==== THE INPUT

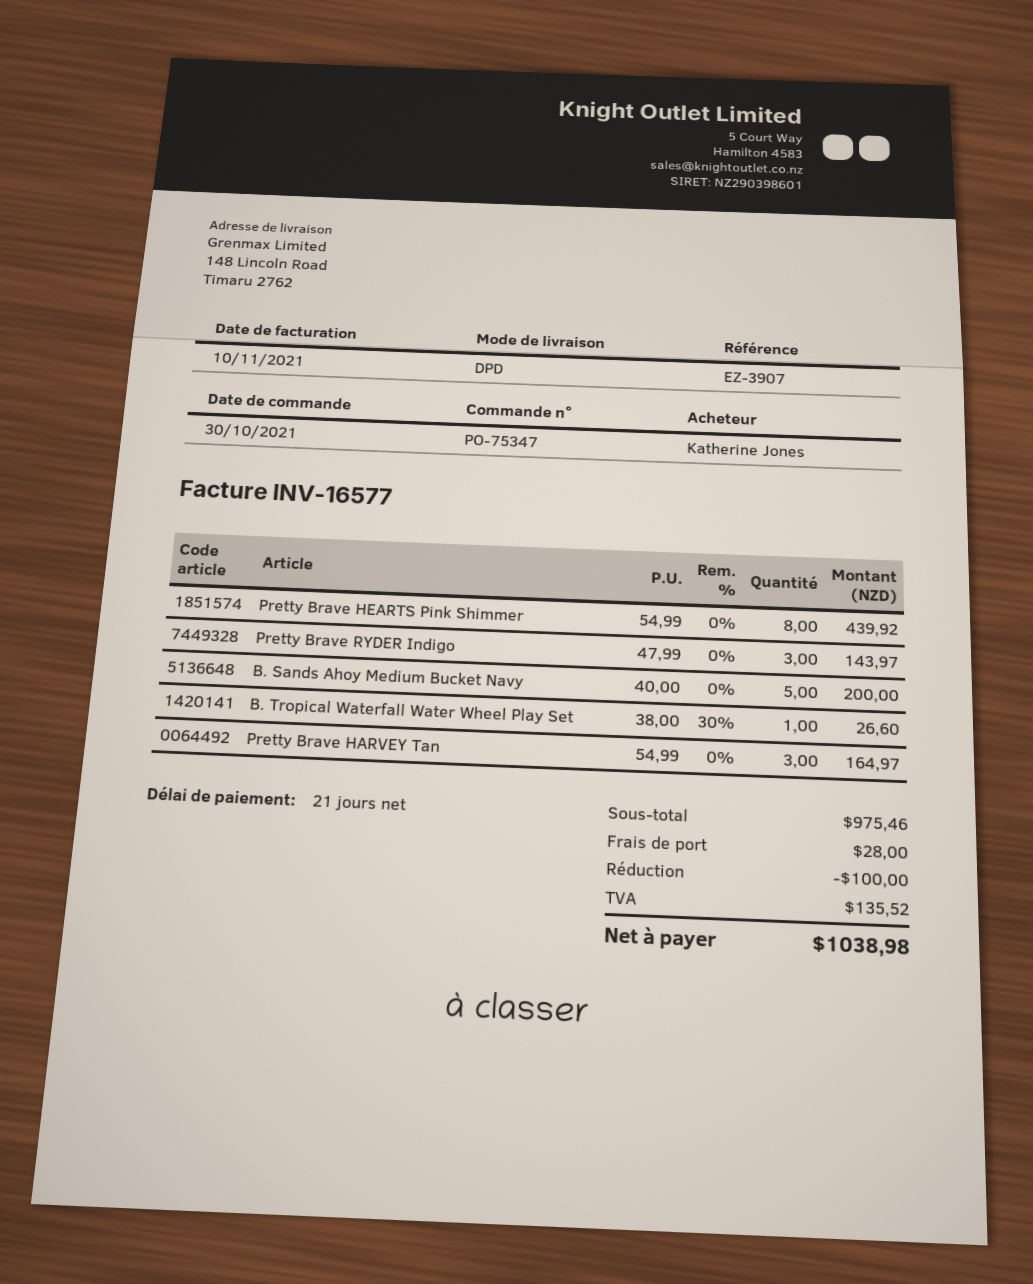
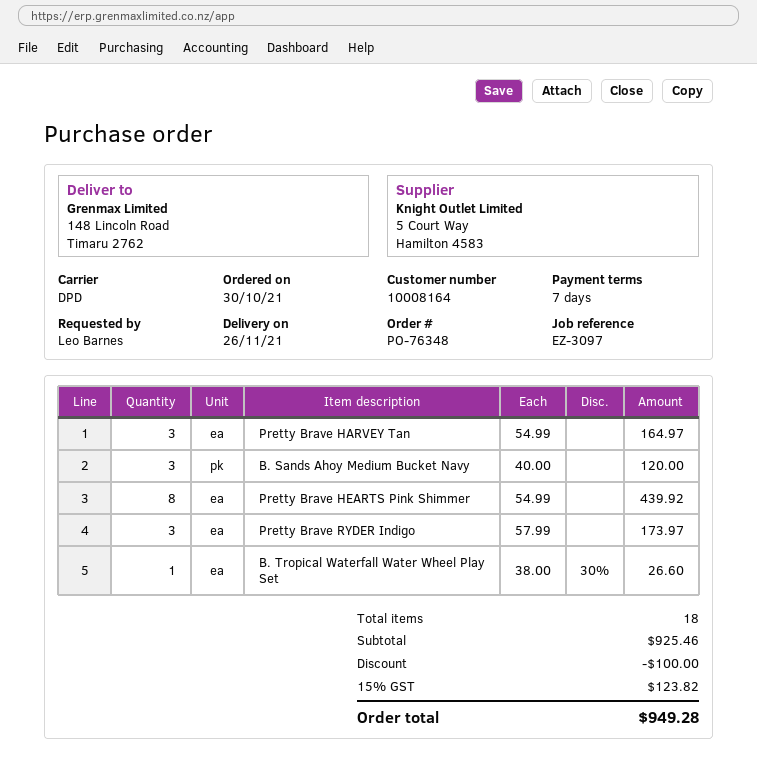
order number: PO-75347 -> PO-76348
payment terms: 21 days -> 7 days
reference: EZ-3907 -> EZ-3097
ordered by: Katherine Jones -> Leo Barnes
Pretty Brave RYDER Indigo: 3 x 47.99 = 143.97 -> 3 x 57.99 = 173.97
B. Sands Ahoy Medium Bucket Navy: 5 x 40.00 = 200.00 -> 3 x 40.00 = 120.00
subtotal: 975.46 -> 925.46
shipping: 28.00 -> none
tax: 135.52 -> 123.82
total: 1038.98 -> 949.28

========

◆ PROBLEM REQUIREMENTS:
If a picture appears in the data, omit it; transcribe all the rest exactly.

◆ REPLY TO THE EXERCISE:
order number: PO-75347 -> PO-76348
payment terms: 21 days -> 7 days
reference: EZ-3907 -> EZ-3097
ordered by: Katherine Jones -> Leo Barnes
Pretty Brave RYDER Indigo: 3 x 47.99 = 143.97 -> 3 x 57.99 = 173.97
B. Sands Ahoy Medium Bucket Navy: 5 x 40.00 = 200.00 -> 3 x 40.00 = 120.00
subtotal: 975.46 -> 925.46
shipping: 28.00 -> none
tax: 135.52 -> 123.82
total: 1038.98 -> 949.28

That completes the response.